Estado de Pavor e Medo

Estado de Pavor e Medo

O serzinho gosmento e verde segurava na ponta de suas garras um lápis. Com ele batucava na mesa, os olhos presos na cruzadinha do jornal: “Estado de pavor e medo; Perigo”. Observou as lacunas correspondentes, já preenchida com algumas letras:

T _ R R _ _

Lembrou das cenas que a professora mostrou na escola, cenas daquele planeta distante onde os habitantes guerreavam um contra o outro, matavam a si mesmo, poluíam e destruíam todo lugar que moravam. Recordou as doenças, as cenas de explosões, a violência, o ódio e a fome que via o terráqueos suportando.
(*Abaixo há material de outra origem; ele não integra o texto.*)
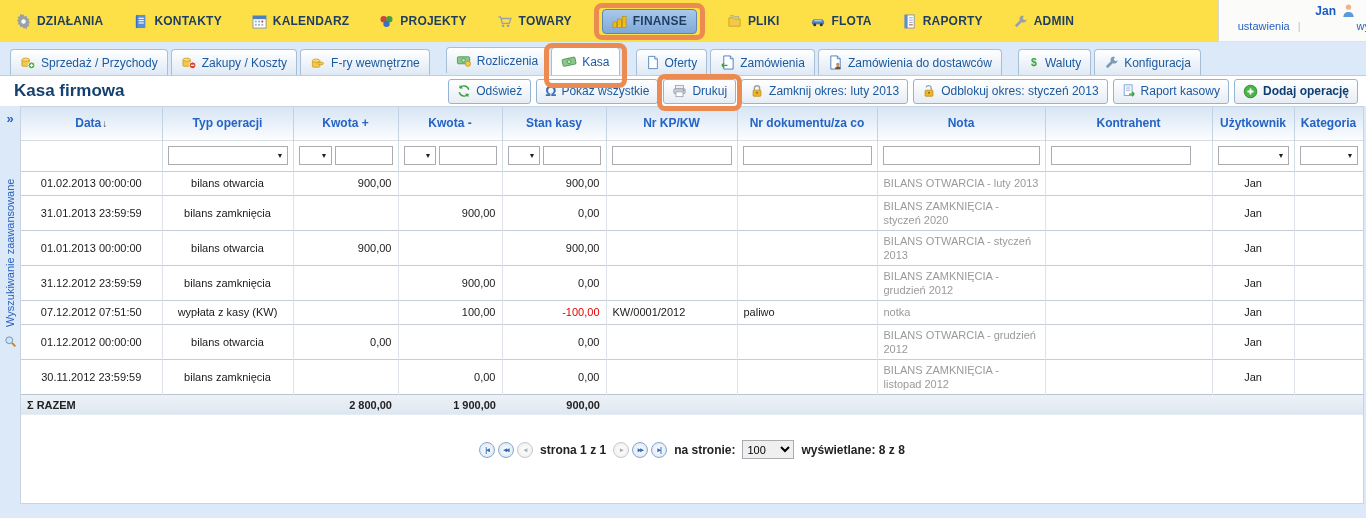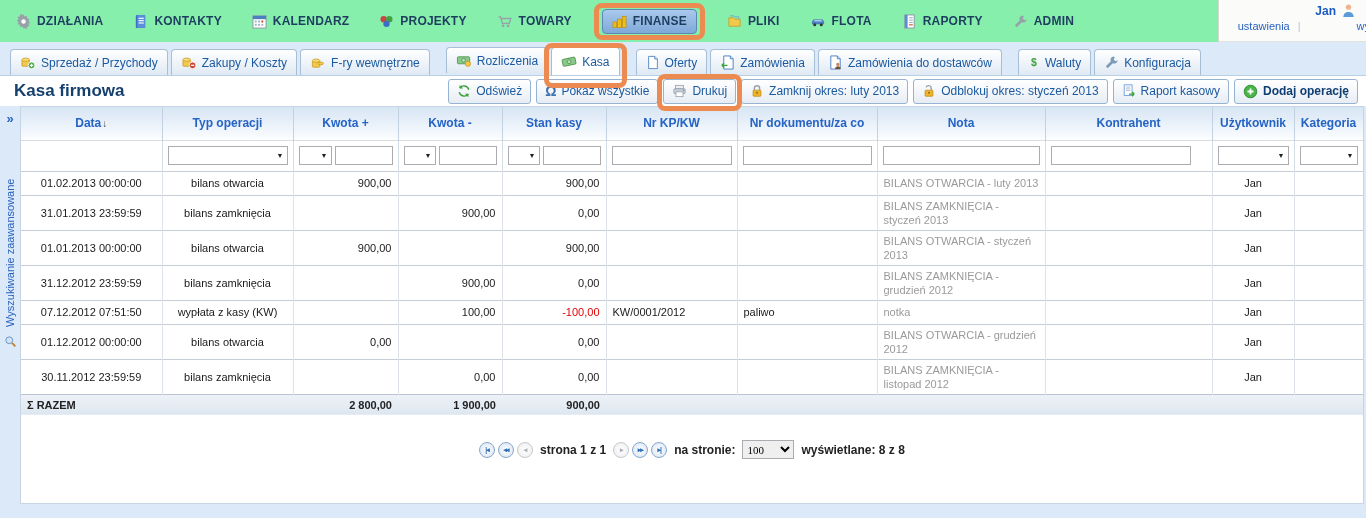--- a/index.html
+++ b/index.html
@@ -7,7 +7,7 @@
     font-family:"Liberation Sans", sans-serif; background:#dbe9f8; }
 
   
-  .topnav { height:42px; background:#86efac; display:flex; align-items:center; }
+  .topnav { height:42px; background:#fde047; display:flex; align-items:center; }
   .nav-items { display:flex; align-items:center; gap:30px; padding-left:16px; flex:1; }
   .nav-item { display:flex; align-items:center; gap:6px; cursor:pointer; position:relative; }
   .nav-item .lbl { font-size:12px; font-weight:bold; color:#1e3d5f; letter-spacing:.2px; }

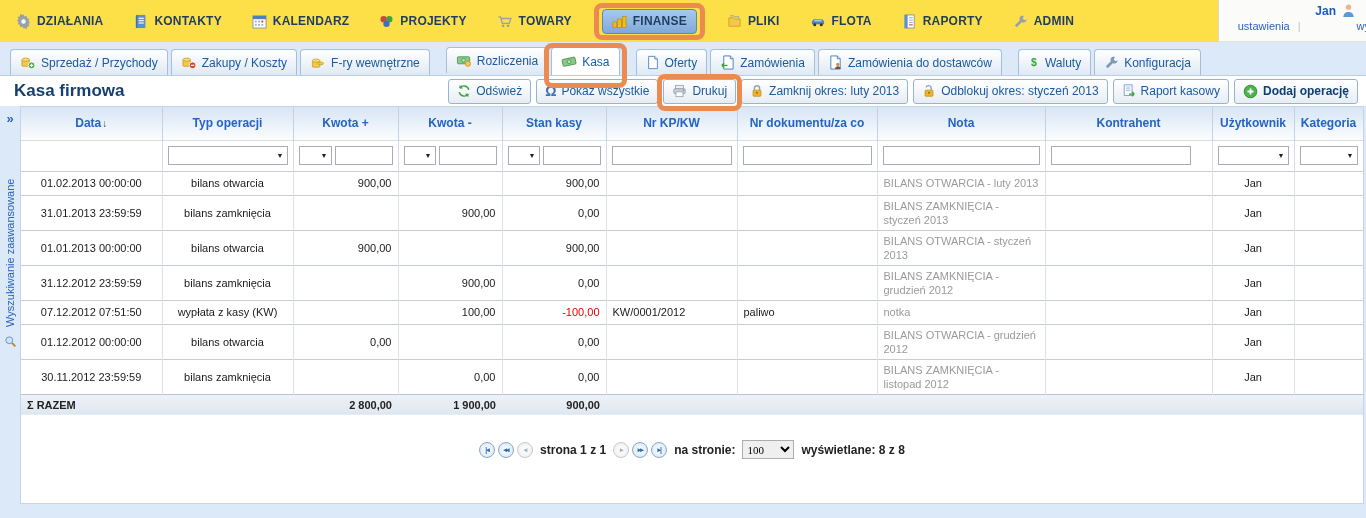--- a/index.html
+++ b/index.html
@@ -528,7 +528,7 @@
     <td class="c-num" data-interactable="false">0,00</td>
     <td data-interactable="false"></td>
     <td data-interactable="false"></td>
-    <td class="c-nota" data-interactable="false">BILANS ZAMKNIĘCIA - styczeń 2013</td>
+    <td class="c-nota" data-interactable="false">BILANS ZAMKNIĘCIA - styczeń 2020</td>
     <td class="c-link" data-interactable="true"></td>
     <td class="c-center" data-interactable="false">Jan</td>
     <td data-interactable="false"></td>

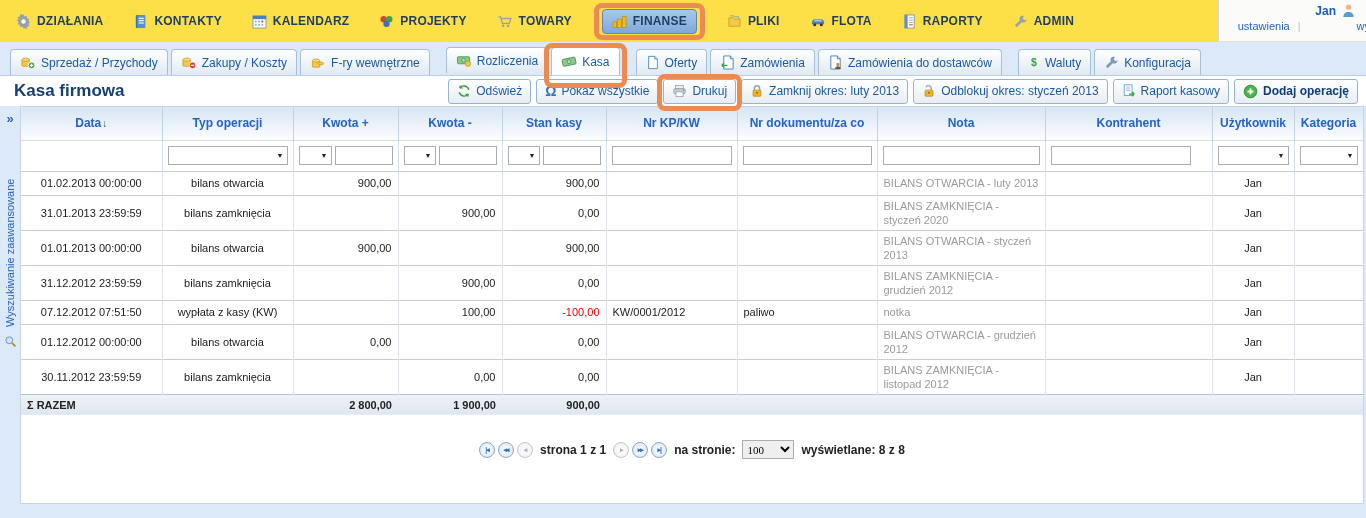--- a/index.html
+++ b/index.html
@@ -94,7 +94,7 @@
     display:flex; align-items:center; justify-content:center; cursor:pointer; letter-spacing:-1px; }
   .pbtn.off { color:#aab0b8; border-color:#c4c8ce; background:radial-gradient(#ffffff,#ececec); cursor:default; }
   .pgroup { display:flex; gap:3px; }
-  select.pp { font-size:11px; height:19px; width:52px; font-family:Liberation Serif, serif;
+  select.pp { font-size:11px; height:19px; width:52px; font-family:Liberation Sans, sans-serif;
     border:1px solid #aaacb2; }
 
   .icon { display:inline-flex; flex:none; }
Preencheu os espaços correspondentes com os caracteres faltantes:

T E R R A _

Deu-se conta que sobrou uma lacuna:

— Mãe, Terra é com dois “a”? Ou com dois “e”?

— Não — respondeu ela. Soletrando a palavra.

— Então, não sei. Acho que fiz alguma coisa errada. Tá faltando uma letra.

A mãe aproximou-se do filho e olhou por cima do corpo dele, para a indicação de o que era a palavra.

— Estado? A Terra?

— Sim, mãe. Estado no sentido de regime governamental e soberano.

— Estado de pavor e medo? Perigo?

— A Terra não é perigosa? Não é isso que você e o pai sempre dizem? Que os terráqueos vivem com medo?

E nem ela foi capaz de contestar. Realmente a Terra e seus habitantes eram aterrorizantes. Todos no universo sabiam disso.